» **ABOUT THIS EXERCISE**
In the listing below, locate the lines bearing the word "Jahre". Copy every one of them.

» **DATA TO EXAMINE**
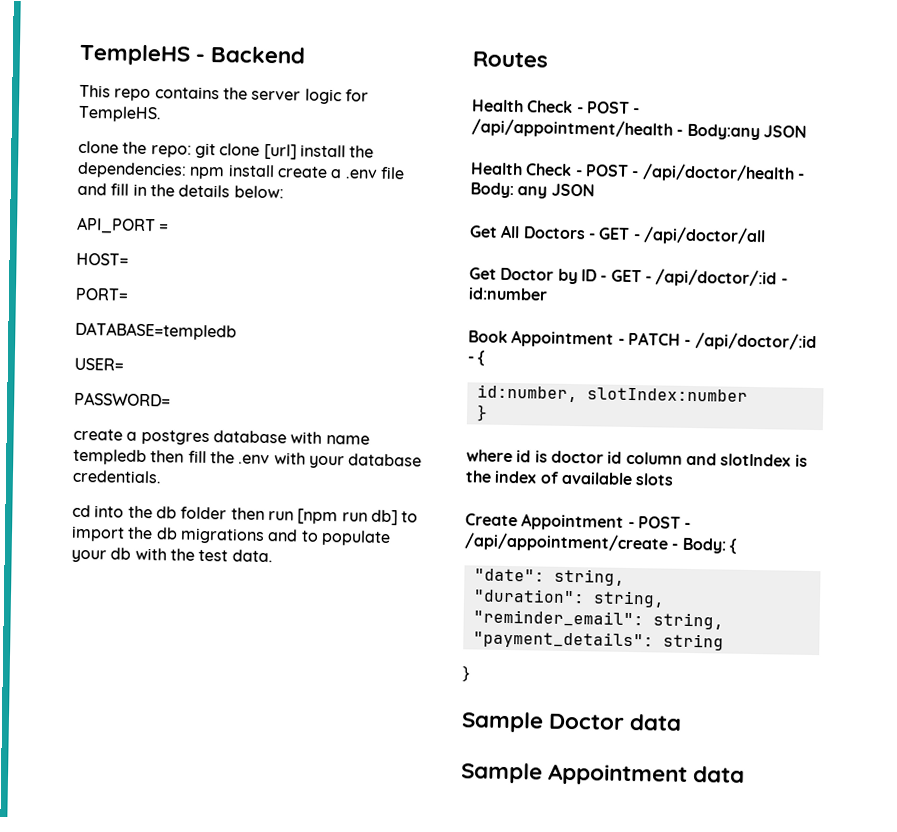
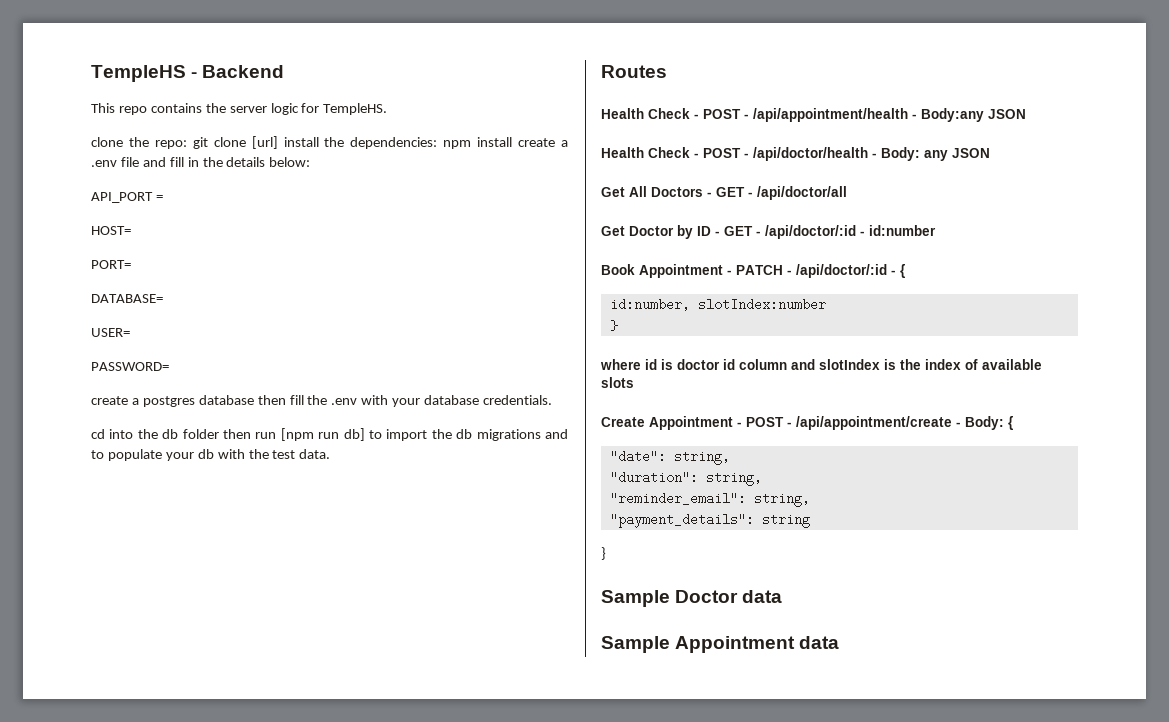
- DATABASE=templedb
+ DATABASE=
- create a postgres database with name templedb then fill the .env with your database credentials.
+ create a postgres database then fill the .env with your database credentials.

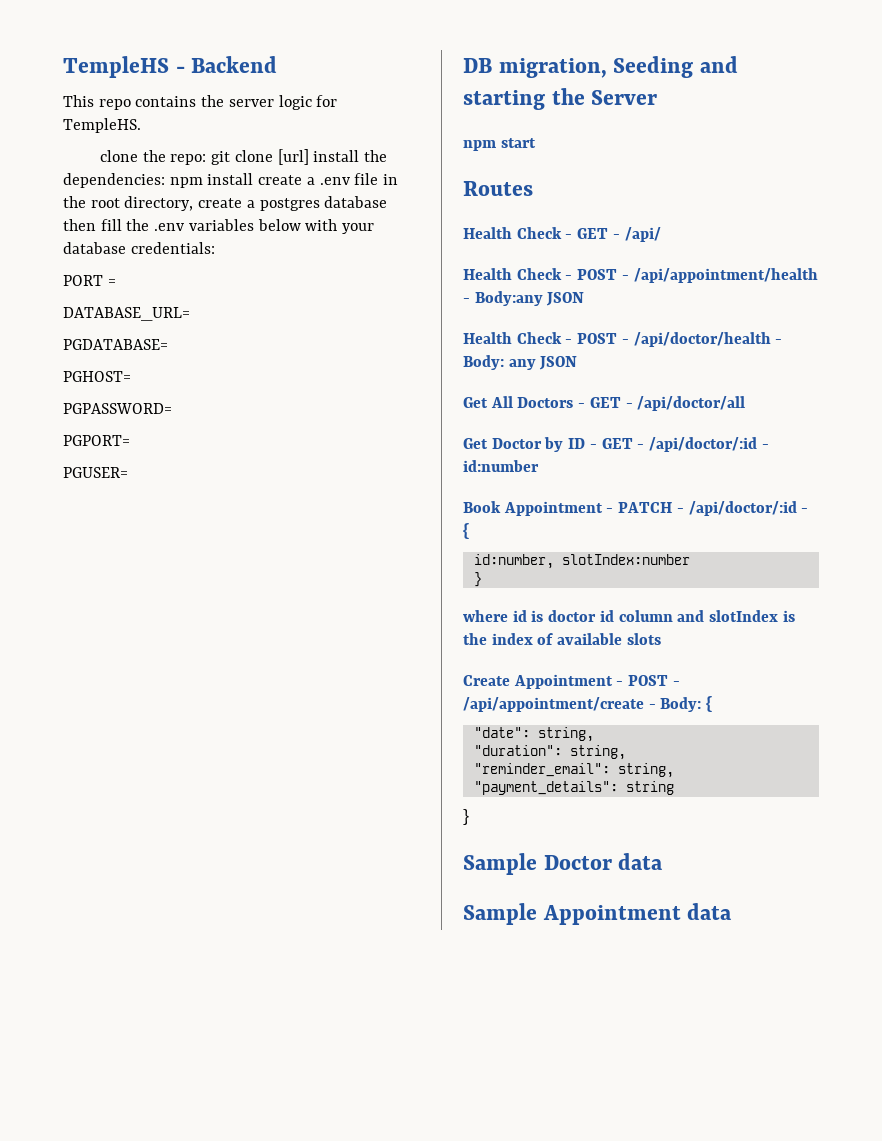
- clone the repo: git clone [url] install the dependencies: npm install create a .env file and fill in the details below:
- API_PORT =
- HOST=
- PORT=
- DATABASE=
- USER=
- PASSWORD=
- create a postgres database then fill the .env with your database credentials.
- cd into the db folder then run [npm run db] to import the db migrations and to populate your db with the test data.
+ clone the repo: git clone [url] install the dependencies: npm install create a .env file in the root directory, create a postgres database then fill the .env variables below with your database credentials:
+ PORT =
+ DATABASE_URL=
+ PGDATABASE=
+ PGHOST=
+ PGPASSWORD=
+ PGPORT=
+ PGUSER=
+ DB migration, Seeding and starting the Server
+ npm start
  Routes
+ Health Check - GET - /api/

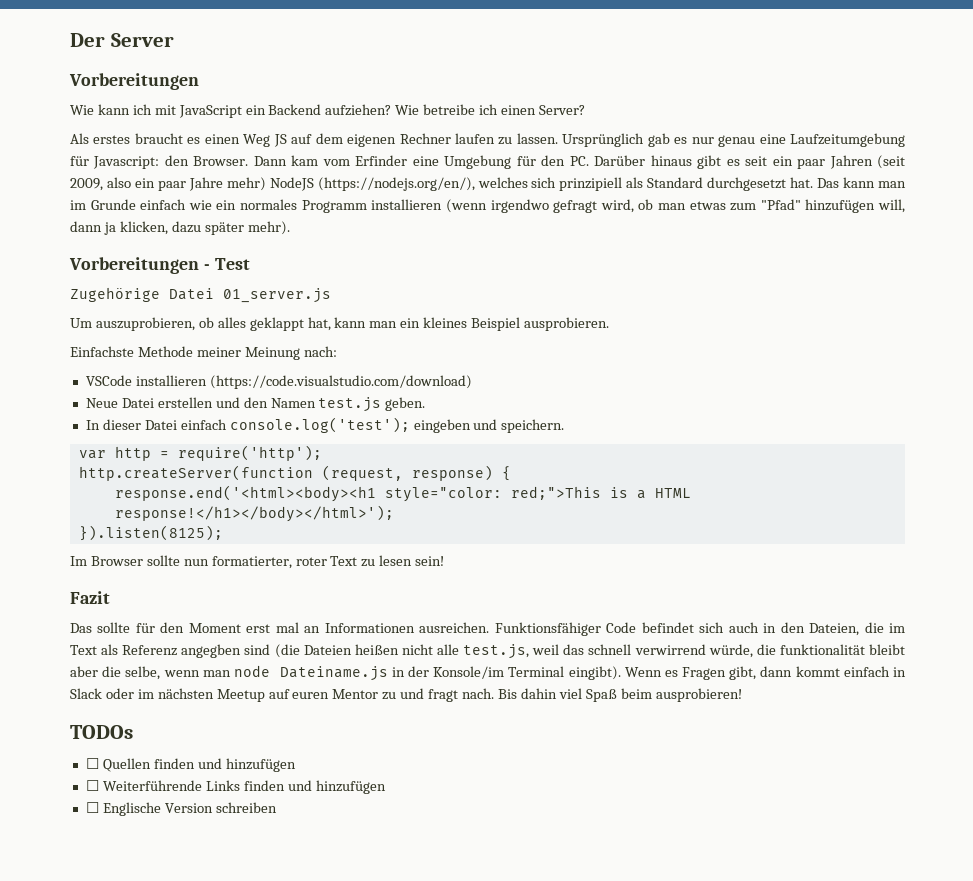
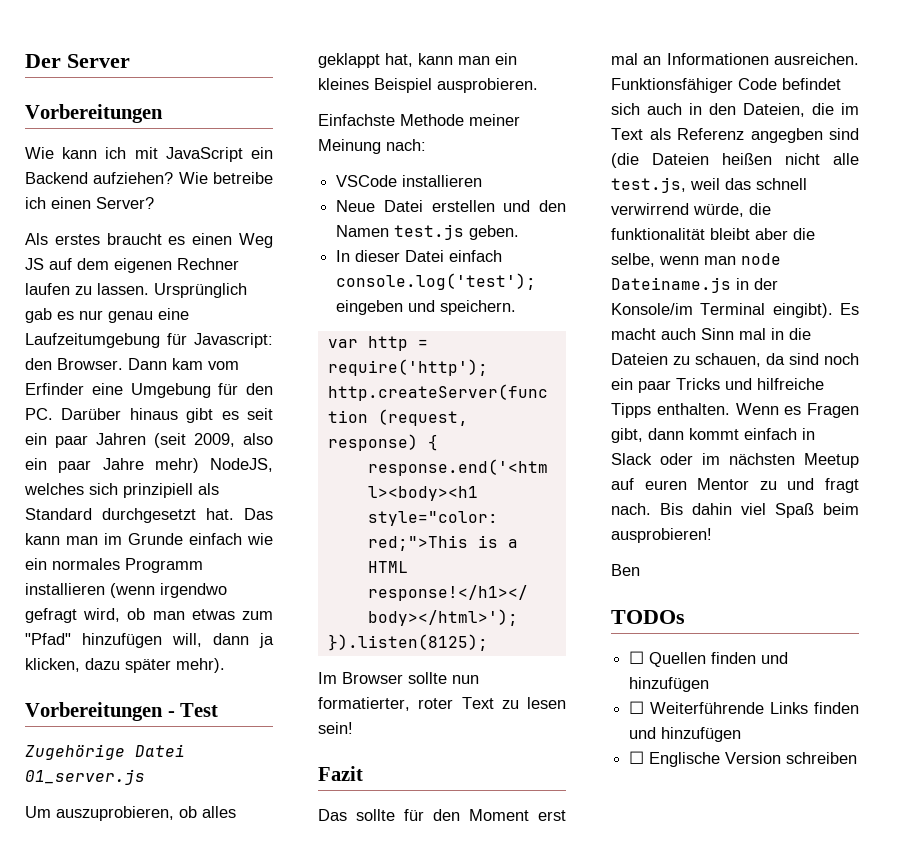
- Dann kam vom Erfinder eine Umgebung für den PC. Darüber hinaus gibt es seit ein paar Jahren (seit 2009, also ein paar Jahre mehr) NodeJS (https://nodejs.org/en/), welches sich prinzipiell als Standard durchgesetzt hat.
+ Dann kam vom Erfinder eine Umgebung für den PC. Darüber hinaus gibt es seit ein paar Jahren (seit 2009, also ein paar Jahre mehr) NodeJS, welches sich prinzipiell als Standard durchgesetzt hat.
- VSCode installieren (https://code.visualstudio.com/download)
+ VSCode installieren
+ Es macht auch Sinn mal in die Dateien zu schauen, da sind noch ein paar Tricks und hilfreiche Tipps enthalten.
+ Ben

» **RESULT FOR THIS EXERCISE**
- Dann kam vom Erfinder eine Umgebung für den PC. Darüber hinaus gibt es seit ein paar Jahren (seit 2009, also ein paar Jahre mehr) NodeJS (https://nodejs.org/en/), welches sich prinzipiell als Standard durchgesetzt hat.
+ Dann kam vom Erfinder eine Umgebung für den PC. Darüber hinaus gibt es seit ein paar Jahren (seit 2009, also ein paar Jahre mehr) NodeJS, welches sich prinzipiell als Standard durchgesetzt hat.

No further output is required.